4. Mme B soutient que sa présence auprès de son époux, qui a bénéficié de certificats de résidence algérien en raison de son état de santé valables du 10 mars 2021 au 9 mars 2022 et du 31 août 2022 au 30 août 2023, est indispensable dès lors que ce dernier est atteint d’une pathologie grave et complexe. Toutefois, elle ne démontre pas, par les seuls certificats médicaux qu’elle produit, que sa présence auprès de son époux, qui est diabétique et dialysé et qui réside dans un appartement de coordination thérapeutique, serait indispensable. Par ailleurs, les décisions attaquées n’ont pas pour effet d’éclater la cellule familiale ni de la séparer de sa fille d’autant qu’il n’est ni allégué ni établi qu’elle ne pourrait pas poursuivre sa scolarité en Algérie. Dans ces conditions, eu égard à la durée et aux conditions de séjour en France de Mme B, qui se borne à faire état de la seule présence de son époux et de sa fille sur le territoire français et qui ne se prévaut d’aucune insertion particulière, les moyens tirés de la méconnaissance du droit au respect de la vie privée et familiale au sens des dispositions de l’article 8 de la convention européenne de sauvegarde des droits de l’homme et des libertés fondamentales et de la méconnaissance de l’intérêt supérieur de sa fille au sens de l’article 3-1 de la convention internationale relative aux droits de l’enfant ne peuvent qu’être écartés.
5. Il résulte de tout ce qui précède que Mme B n’est pas fondée à demander l’annulation des décisions attaquées. Par voie de conséquence, ses conclusions aux fins d’injonction et celles présentées au titre des frais liés au litige ne peuvent qu’être rejetées.
D E C I D E :
Article 1er : La requête de Mme B est rejetée.
Article 2 : Le présent jugement sera notifié à Mme A B et au préfet du Puy-de-Dôme.
Délibéré après l’audience du 3 juillet 2025, à laquelle siégeaient :
Mme Bader-Koza, présidente,
Mme Bentéjac, présidente,
M. Nivet, conseiller.
Rendu public par mise à disposition au greffe le 18 juillet 2025.

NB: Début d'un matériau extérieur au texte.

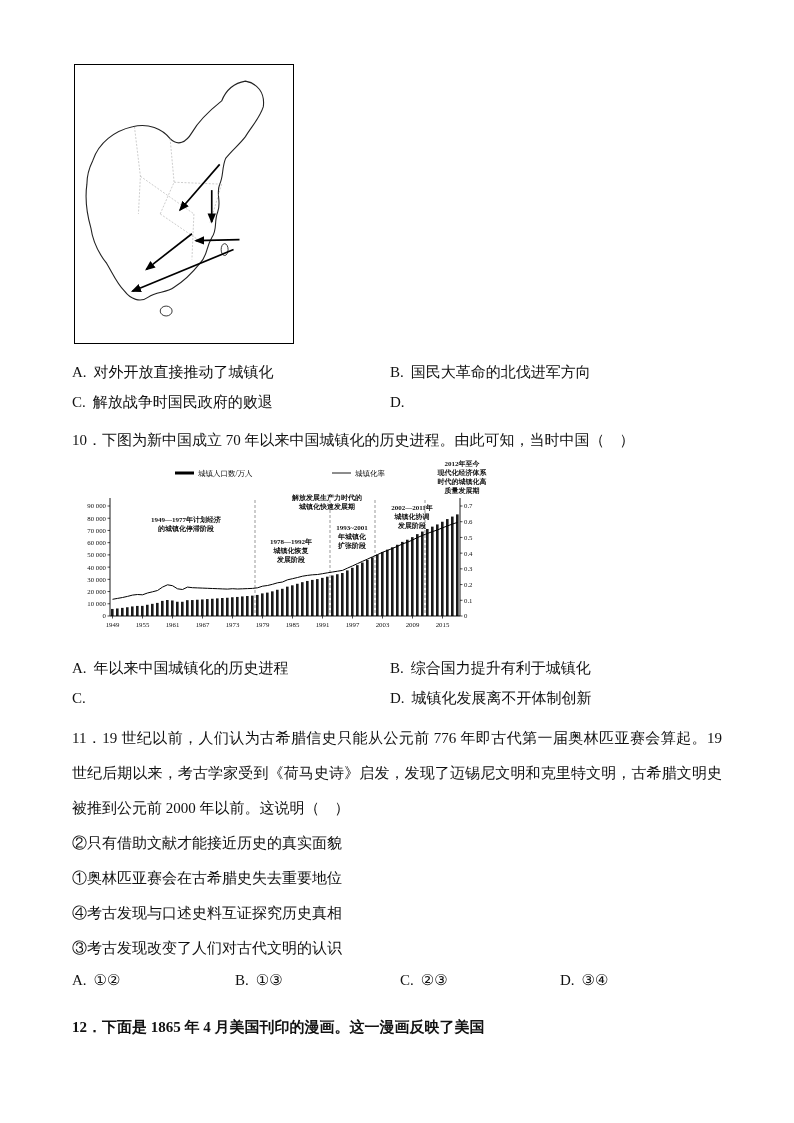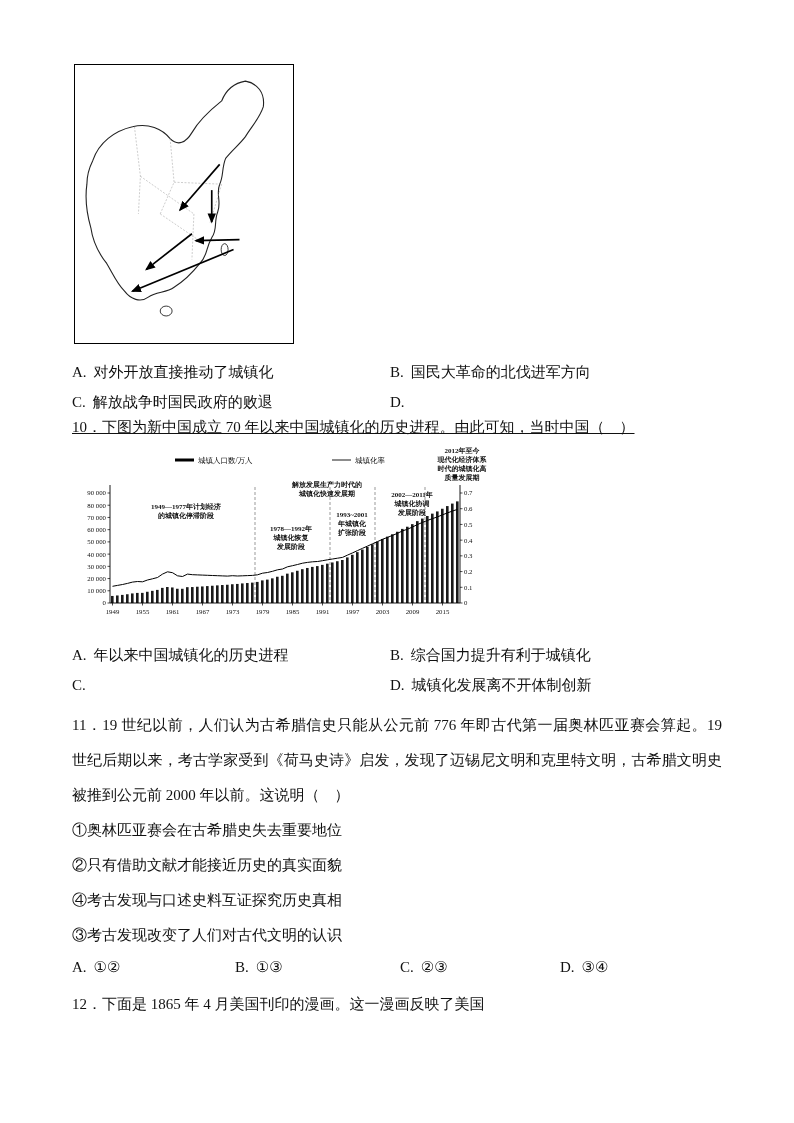"10．下图为新中国成立 70 年以来中国城镇化的历史进程。由此可知，当时中国（" .stem { margin-top: 2px -> 15px; text-decoration: underline -> none }
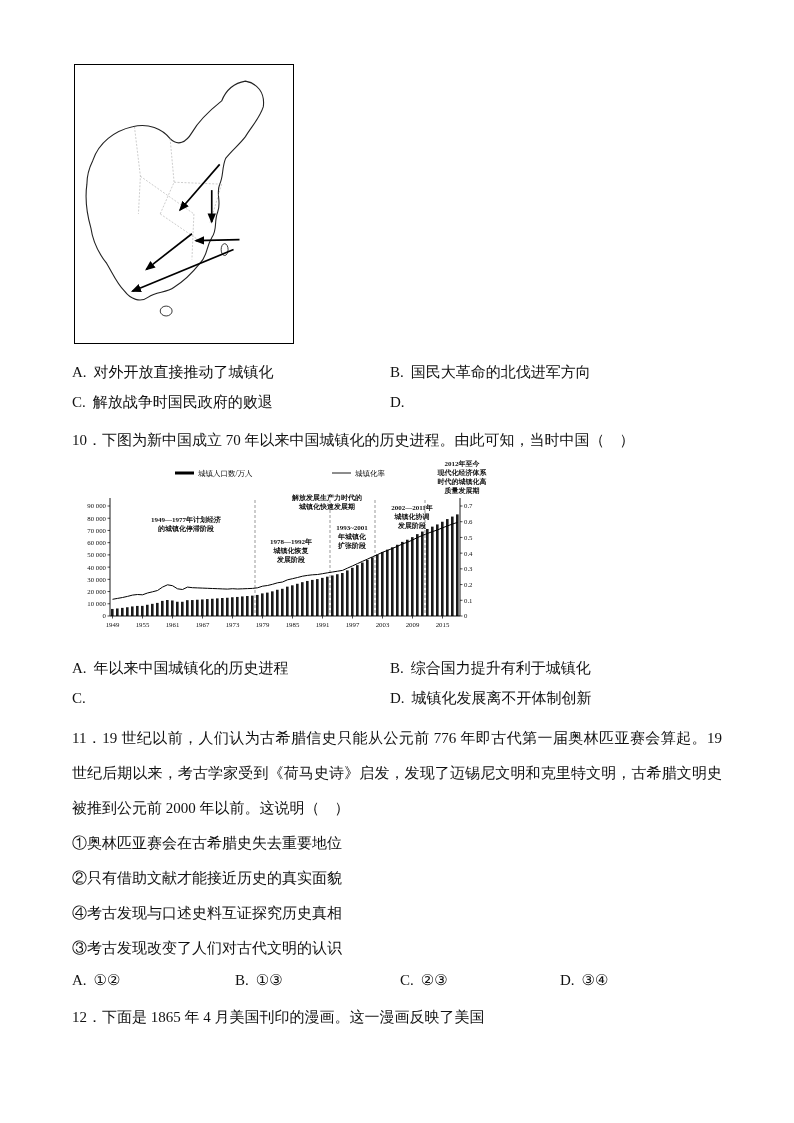"①奥林匹亚赛会在古希腊史失去重要地位" div.q11-item { order: before "②只有借助文献才能接近历史的真实面貌" -> after "②只有借助文献才能接近历史的真实面貌" }
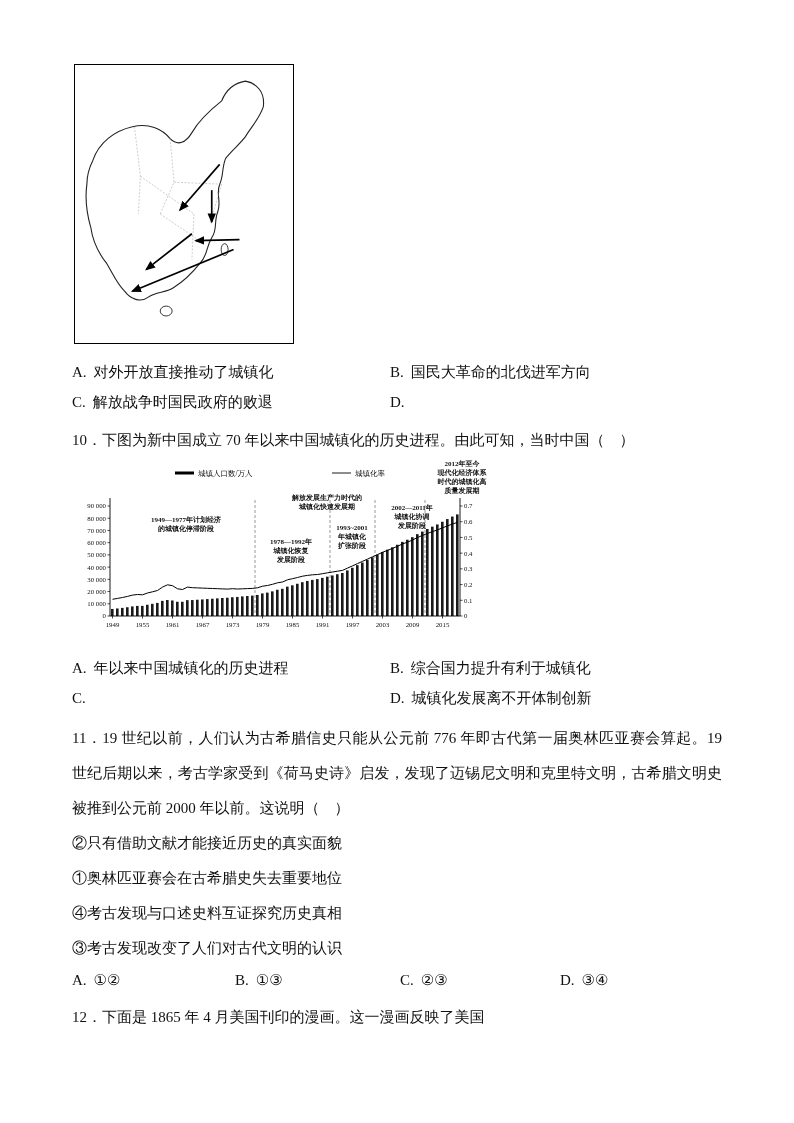"12．下面是 1865 年 4 月美国刊印的漫画。这一漫画反映了美国" .q12-stem { font-weight: none -> bold; margin-top: 14px -> 24px }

La présidente-rapporteure,
S. BADER-KOZA
La vice-présidente,
Assesseure la plus ancienne,
C. BENTÉJAC La greffière,
C. PETIT
La République mande et ordonne au préfet du Puy-de-Dôme en ce qui le concerne ou à tous commissaires de justice à ce requis en ce qui concerne les voies de droit commun contre les parties privées, de pourvoir à l’exécution de la présente décision.